Risk management is crucial to the firm's strategy, according to Winterstein. "The process is largely geared for managing risk and allowing for if the market proves us wrong, we protect ourselves on the downside," Winterstein said.

"We don't wilt away from risk," he said, "because in order to get excess returns one has to assume a measure of risk. But we want to take that risk in a measured way and prepare for the possibility that if we are wrong and if we are right we have an out."

He said the strategy has nothing to do with positioning for future interest rates and everything to do with owning assets that have high liquidity value, such as large credits in the public and private higher education sector and multi-state hospital systems that are actively-traded, as well as high-grade general obligation tax-backed securities.

"Whether or not spreads widen or if we are right in our sector selection or security specific selection, we try to assure we have an exit strategy that works in favorable or adverse market conditions," Winterstein said.

The strategy, he said, has been proven over a 10-year track record, and is more reliable than "venturing into unchartered waters" and estimating interest rates.

Finding value in the revenue sector is currently a challenge given the tight spreads. Winterstein and the firm's four credit analysts try to undercover securities that offer relatively attractive spreads against benchmark indices and other revenue sectors.

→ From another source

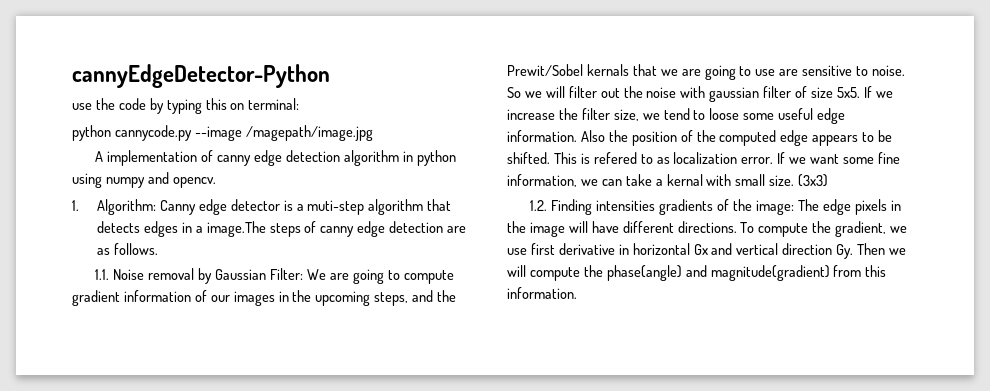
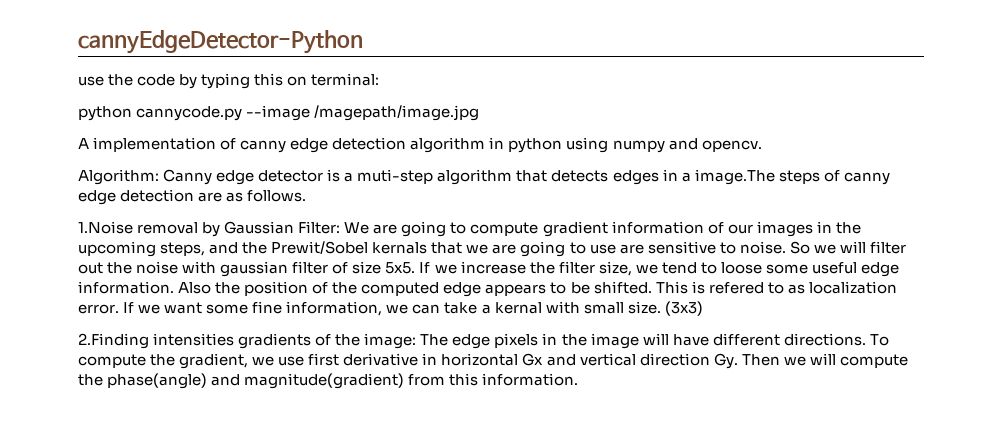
[72,200,79,211] 1. -> (762, 146) none
[95,269,145,280] 1.1. Noise -> [78,221,133,234] 1.Noise
[530,199,593,215] 1.2. Finding -> [78,333,149,349] 2.Finding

"Everything is trading to its own historically-tight level, so what we focus on is areas where -- although they seem to be tight levels - we can get the most pick up in yield," Winterstein explained.

He said the firm adds duration exposure in sectors in which it has a neutral or favorable outlook. Meanwhile, the firm limits exposure to value in sectors where it may be slightly negative on a name so "if spreads were to widen, we wouldn't be that adversely affected."

At Baird, Elder said solid revenue bonds, such as water and sewer debt, select health care credits, as well as local high-quality school or infrastructure bonds are generating value, minimizing risk, and building a comfort zone among clients.

"People tend to be more comfortable with schools they drive by, or hospitals if they are familiar with it," Elder said. "It's a simplistic view but it works with investors."